Work order
Go through the entries below and pick out every line with "lage".

(Difference listings)
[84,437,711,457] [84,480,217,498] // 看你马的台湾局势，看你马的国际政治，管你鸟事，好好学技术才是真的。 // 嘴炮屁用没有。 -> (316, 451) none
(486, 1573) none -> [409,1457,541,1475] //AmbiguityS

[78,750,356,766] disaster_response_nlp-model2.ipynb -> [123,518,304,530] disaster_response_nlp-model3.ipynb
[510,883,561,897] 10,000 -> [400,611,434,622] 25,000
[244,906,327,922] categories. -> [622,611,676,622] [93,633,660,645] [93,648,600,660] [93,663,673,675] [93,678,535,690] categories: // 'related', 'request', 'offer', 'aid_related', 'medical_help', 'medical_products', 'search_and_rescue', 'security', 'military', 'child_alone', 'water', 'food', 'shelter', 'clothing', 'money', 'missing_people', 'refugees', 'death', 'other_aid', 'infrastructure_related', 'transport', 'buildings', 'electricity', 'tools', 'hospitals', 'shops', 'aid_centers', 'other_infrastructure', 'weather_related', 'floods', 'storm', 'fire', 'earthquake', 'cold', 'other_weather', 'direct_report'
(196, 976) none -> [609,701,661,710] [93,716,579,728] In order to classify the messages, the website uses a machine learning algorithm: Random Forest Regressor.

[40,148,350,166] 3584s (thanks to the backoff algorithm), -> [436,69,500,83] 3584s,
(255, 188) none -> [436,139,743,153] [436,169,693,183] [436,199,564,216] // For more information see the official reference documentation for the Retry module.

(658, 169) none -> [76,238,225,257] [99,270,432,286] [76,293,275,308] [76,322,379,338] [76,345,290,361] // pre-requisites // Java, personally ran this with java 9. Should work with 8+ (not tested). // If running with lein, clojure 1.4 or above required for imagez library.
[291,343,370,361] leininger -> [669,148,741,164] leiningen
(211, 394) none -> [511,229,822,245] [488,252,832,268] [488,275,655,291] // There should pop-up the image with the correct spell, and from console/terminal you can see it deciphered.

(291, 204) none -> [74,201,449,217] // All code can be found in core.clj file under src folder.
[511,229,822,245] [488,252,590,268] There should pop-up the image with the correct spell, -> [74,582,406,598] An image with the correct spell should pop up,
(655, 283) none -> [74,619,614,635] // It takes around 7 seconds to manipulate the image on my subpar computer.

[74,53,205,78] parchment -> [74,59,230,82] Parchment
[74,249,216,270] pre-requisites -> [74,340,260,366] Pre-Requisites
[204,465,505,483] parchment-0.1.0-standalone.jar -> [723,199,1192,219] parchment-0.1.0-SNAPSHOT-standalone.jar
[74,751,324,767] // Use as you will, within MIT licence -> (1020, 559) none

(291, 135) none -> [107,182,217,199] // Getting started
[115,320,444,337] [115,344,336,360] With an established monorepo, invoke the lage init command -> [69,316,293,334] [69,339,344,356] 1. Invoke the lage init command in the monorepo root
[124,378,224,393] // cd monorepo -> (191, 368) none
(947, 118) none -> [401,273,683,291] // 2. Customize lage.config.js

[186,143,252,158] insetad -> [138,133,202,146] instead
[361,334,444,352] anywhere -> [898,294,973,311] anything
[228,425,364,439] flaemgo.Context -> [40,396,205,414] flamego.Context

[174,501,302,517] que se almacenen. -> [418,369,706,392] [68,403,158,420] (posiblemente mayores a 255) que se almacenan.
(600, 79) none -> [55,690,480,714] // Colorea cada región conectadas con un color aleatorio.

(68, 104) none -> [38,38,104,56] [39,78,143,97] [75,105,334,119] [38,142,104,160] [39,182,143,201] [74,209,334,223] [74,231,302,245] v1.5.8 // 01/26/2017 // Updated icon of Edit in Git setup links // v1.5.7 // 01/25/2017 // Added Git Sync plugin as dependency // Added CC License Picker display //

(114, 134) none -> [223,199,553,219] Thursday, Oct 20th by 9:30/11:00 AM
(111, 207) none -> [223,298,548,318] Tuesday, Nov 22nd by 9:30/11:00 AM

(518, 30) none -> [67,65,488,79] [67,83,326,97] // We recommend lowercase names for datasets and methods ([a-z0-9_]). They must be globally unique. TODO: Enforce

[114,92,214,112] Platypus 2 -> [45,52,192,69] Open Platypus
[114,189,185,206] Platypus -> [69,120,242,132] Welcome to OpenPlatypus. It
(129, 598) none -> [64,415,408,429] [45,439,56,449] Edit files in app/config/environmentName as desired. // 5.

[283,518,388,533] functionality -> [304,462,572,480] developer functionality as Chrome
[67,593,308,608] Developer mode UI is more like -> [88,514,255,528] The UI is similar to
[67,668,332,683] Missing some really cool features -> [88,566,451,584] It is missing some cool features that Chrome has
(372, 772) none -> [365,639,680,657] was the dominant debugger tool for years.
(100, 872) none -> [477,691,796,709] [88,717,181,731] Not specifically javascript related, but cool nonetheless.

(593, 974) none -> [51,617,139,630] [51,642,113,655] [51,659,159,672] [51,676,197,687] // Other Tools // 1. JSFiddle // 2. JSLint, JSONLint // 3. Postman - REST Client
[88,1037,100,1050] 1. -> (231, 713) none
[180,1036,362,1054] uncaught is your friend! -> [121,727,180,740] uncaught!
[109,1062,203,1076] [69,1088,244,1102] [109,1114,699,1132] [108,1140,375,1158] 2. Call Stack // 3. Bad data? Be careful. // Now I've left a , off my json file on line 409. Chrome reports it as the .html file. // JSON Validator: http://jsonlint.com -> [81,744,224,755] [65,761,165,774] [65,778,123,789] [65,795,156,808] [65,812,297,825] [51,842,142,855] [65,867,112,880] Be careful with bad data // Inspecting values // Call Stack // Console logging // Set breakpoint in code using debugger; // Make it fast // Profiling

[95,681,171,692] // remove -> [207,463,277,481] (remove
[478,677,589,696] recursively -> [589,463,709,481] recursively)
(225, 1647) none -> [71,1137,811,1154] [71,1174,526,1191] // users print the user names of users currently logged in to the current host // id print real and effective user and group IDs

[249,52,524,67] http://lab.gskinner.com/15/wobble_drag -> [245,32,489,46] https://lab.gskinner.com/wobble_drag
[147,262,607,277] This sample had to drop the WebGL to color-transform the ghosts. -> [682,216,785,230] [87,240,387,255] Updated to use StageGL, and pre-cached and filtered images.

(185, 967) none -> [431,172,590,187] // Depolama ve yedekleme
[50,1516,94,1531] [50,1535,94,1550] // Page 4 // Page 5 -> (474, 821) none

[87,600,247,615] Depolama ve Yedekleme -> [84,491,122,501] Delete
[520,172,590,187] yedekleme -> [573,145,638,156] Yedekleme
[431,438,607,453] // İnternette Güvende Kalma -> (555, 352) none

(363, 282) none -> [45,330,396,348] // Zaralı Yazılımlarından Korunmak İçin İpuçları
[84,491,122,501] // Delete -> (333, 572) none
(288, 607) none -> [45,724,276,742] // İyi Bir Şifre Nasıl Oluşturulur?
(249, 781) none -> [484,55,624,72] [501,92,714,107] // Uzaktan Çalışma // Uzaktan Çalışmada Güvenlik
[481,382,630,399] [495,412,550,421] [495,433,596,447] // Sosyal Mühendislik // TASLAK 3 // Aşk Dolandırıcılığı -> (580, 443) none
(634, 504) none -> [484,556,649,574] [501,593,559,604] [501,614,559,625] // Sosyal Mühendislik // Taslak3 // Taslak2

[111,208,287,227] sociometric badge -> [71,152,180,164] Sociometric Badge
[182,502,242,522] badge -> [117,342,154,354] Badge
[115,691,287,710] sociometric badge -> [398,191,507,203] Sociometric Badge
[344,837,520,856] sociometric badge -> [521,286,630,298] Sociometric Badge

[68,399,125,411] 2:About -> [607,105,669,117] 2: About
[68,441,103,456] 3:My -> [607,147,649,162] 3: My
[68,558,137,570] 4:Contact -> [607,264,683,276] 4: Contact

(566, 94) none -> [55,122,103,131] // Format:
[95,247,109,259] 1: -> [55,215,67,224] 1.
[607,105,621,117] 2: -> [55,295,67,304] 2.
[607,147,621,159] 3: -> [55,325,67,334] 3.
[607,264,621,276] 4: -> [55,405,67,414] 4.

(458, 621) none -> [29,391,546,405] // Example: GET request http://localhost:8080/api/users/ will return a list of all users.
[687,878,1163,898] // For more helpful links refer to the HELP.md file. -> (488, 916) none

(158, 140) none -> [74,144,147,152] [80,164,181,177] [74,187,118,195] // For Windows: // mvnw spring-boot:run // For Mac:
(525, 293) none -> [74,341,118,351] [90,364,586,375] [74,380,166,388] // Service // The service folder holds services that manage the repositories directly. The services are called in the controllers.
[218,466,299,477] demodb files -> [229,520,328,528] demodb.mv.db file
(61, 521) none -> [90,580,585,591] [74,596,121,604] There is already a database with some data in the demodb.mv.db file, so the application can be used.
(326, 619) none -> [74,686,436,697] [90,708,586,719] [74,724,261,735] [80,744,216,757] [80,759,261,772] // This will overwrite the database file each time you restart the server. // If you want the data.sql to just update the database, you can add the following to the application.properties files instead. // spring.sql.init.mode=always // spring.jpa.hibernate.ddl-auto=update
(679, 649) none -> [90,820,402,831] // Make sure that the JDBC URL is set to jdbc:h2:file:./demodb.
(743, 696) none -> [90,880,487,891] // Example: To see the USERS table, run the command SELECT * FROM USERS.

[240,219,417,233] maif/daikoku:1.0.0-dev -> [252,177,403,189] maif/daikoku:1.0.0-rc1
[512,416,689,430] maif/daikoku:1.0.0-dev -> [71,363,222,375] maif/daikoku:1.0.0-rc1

Worked solution
[115,320,444,337] [115,344,336,360] With an established monorepo, invoke the lage init command -> [69,316,293,334] [69,339,344,356] 1. Invoke the lage init command in the monorepo root
(947, 118) none -> [401,273,683,291] // 2. Customize lage.config.js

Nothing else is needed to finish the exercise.